For some the cost is negligible, but it depends.

But ya for me the piece of mind is worth it. The serious risk, as you allude,
is probably not gmail disappearing, it's gmail getting worse in any number of
ways.

------
kvn_95
I agree that you don't own the email where the domain is not yours, but for
the majority of people, setting up your own domain & mail is a large technical
challenge. Even moving to a different email address may pose an insurmountable
challenge (different interface, different workflow, etc.).

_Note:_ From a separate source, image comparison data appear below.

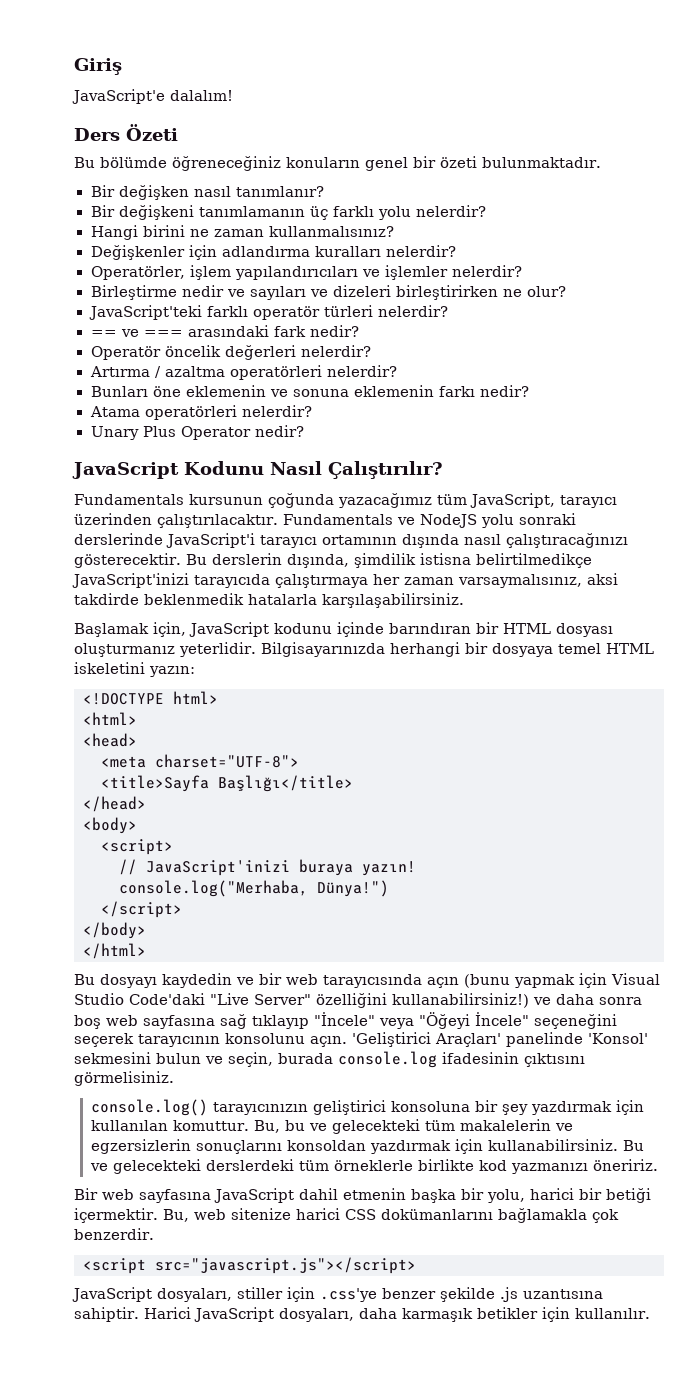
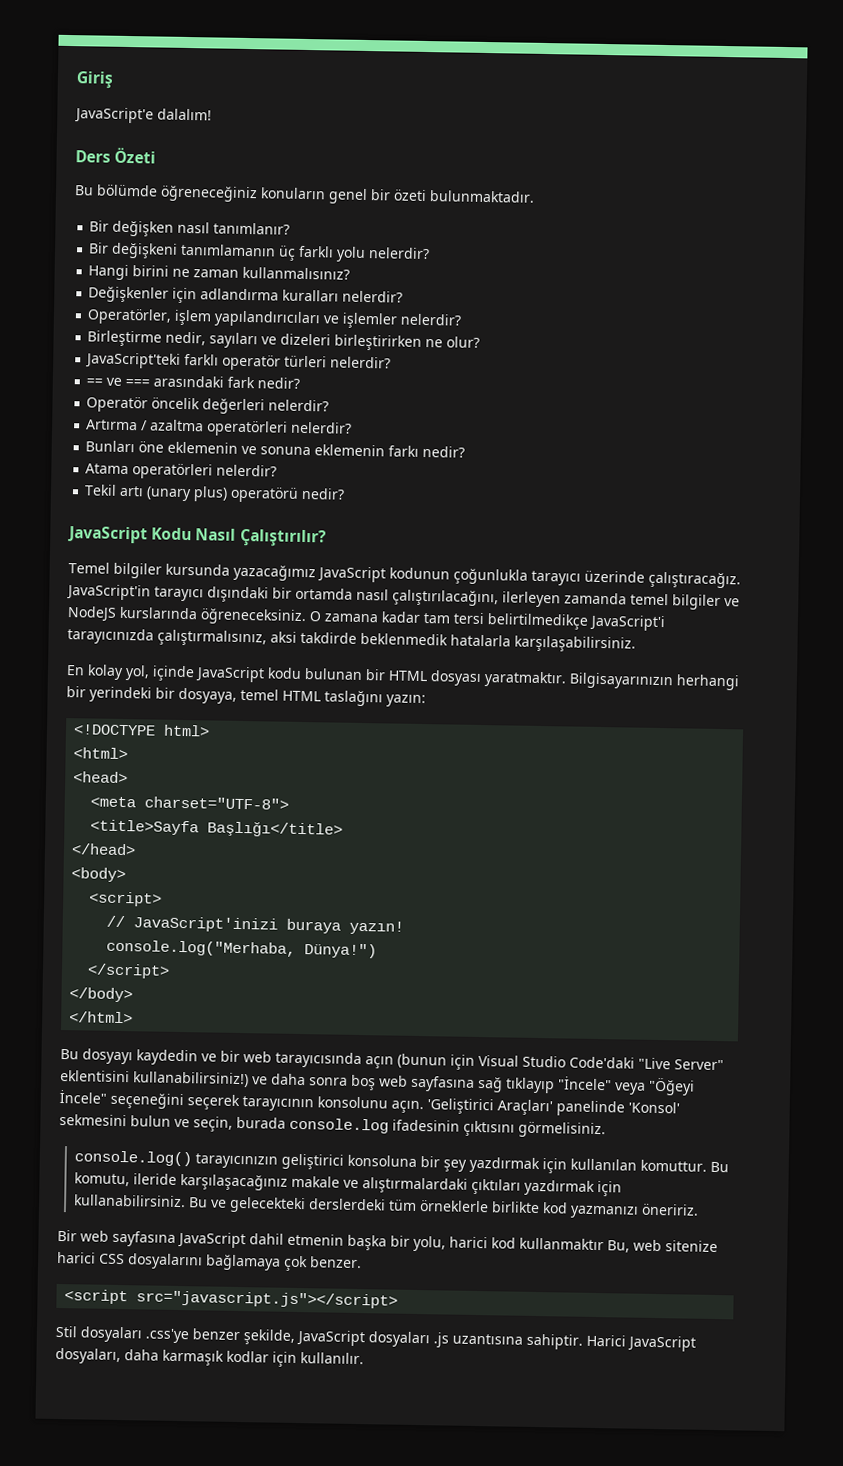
- Birleştirme nedir ve sayıları ve dizeleri birleştirirken ne olur?
+ Birleştirme nedir, sayıları ve dizeleri birleştirirken ne olur?
- Unary Plus Operator nedir?
+ Tekil artı (unary plus) operatörü nedir?
- JavaScript Kodunu Nasıl Çalıştırılır?
+ JavaScript Kodu Nasıl Çalıştırılır?
- Fundamentals kursunun çoğunda yazacağımız tüm JavaScript, tarayıcı üzerinden çalıştırılacaktır. Fundamentals ve NodeJS yolu sonraki derslerinde JavaScript'i tarayıcı ortamının dışında nasıl çalıştıracağınızı gösterecektir. Bu derslerin dışında, şimdilik istisna belirtilmedikçe JavaScript'inizi tarayıcıda çalıştırmaya her zaman varsaymalısınız, aksi takdirde beklenmedik hatalarla karşılaşabilirsiniz.
+ Temel bilgiler kursunda yazacağımız JavaScript kodunun çoğunlukla tarayıcı üzerinde çalıştıracağız. JavaScript'in tarayıcı dışındaki bir ortamda nasıl çalıştırılacağını, ilerleyen zamanda temel bilgiler ve NodeJS kurslarında öğreneceksiniz. O zamana kadar tam tersi belirtilmedikçe JavaScript'i tarayıcınızda çalıştırmalısınız, aksi takdirde beklenmedik hatalarla karşılaşabilirsiniz.
- Başlamak için, JavaScript kodunu içinde barındıran bir HTML dosyası oluşturmanız yeterlidir. Bilgisayarınızda herhangi bir dosyaya temel HTML iskeletini yazın:
+ En kolay yol, içinde JavaScript kodu bulunan bir HTML dosyası yaratmaktır. Bilgisayarınızın herhangi bir yerindeki bir dosyaya, temel HTML taslağını yazın:
- Bu dosyayı kaydedin ve bir web tarayıcısında açın (bunu yapmak için Visual Studio Code'daki "Live Server" özelliğini kullanabilirsiniz!) ve daha sonra boş web sayfasına sağ tıklayıp "İncele" veya "Öğeyi İncele" seçeneğini seçerek tarayıcının konsolunu açın.
+ Bu dosyayı kaydedin ve bir web tarayıcısında açın (bunun için Visual Studio Code'daki "Live Server" eklentisini kullanabilirsiniz!) ve daha sonra boş web sayfasına sağ tıklayıp "İncele" veya "Öğeyi İncele" seçeneğini seçerek tarayıcının konsolunu açın.
- Bu, bu ve gelecekteki tüm makalelerin ve egzersizlerin sonuçlarını konsoldan yazdırmak için kullanabilirsiniz.
+ Bu komutu, ileride karşılaşacağınız makale ve alıştırmalardaki çıktıları yazdırmak için kullanabilirsiniz.
- Bir web sayfasına JavaScript dahil etmenin başka bir yolu, harici bir betiği içermektir. Bu, web sitenize harici CSS dokümanlarını bağlamakla çok benzerdir.
+ Bir web sayfasına JavaScript dahil etmenin başka bir yolu, harici kod kullanmaktır Bu, web sitenize harici CSS dosyalarını bağlamaya çok benzer.
  <script src="javascript.js"></script>
- JavaScript dosyaları, stiller için .css'ye benzer şekilde .js uzantısına sahiptir.
+ Stil dosyaları .css'ye benzer şekilde, JavaScript dosyaları .js uzantısına sahiptir.
- Harici JavaScript dosyaları, daha karmaşık betikler için kullanılır.
+ Harici JavaScript dosyaları, daha karmaşık kodlar için kullanılır.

I think it's commendable that Apple is keeping the @mac.com for so long and
not just simply cut off people's access to it.

------
jrnichols
I still have my @Mac.com email address, and I have a screenshot of the sign-up
message showing a Jan 5 2000 date. (I was working on a contract at Apple at
the time and got in when iTools first appeared)

I forgot that you can now use the other domains as well.

------
gumby
I still have and use an Apple ID and developer account that isn’t an email
address at all: no @ and in fact has a space and a dash in it. Still works
fine.

------
antonyh
I still use mine actively. It can only hope it remains usable, even though I
no longer use Mac (iOS only nowdays) and the talk of needing to change
settings occasionally is disturbing.

I don't see why they need to kill it. As an aside, I still have a Rocketmail
address I use that survived Yahoo! buying them out (so, 1996-1997). I'll never
give that up either.

------
jasonv
How is icloud.com as a mail provider? It has push on iOS, right?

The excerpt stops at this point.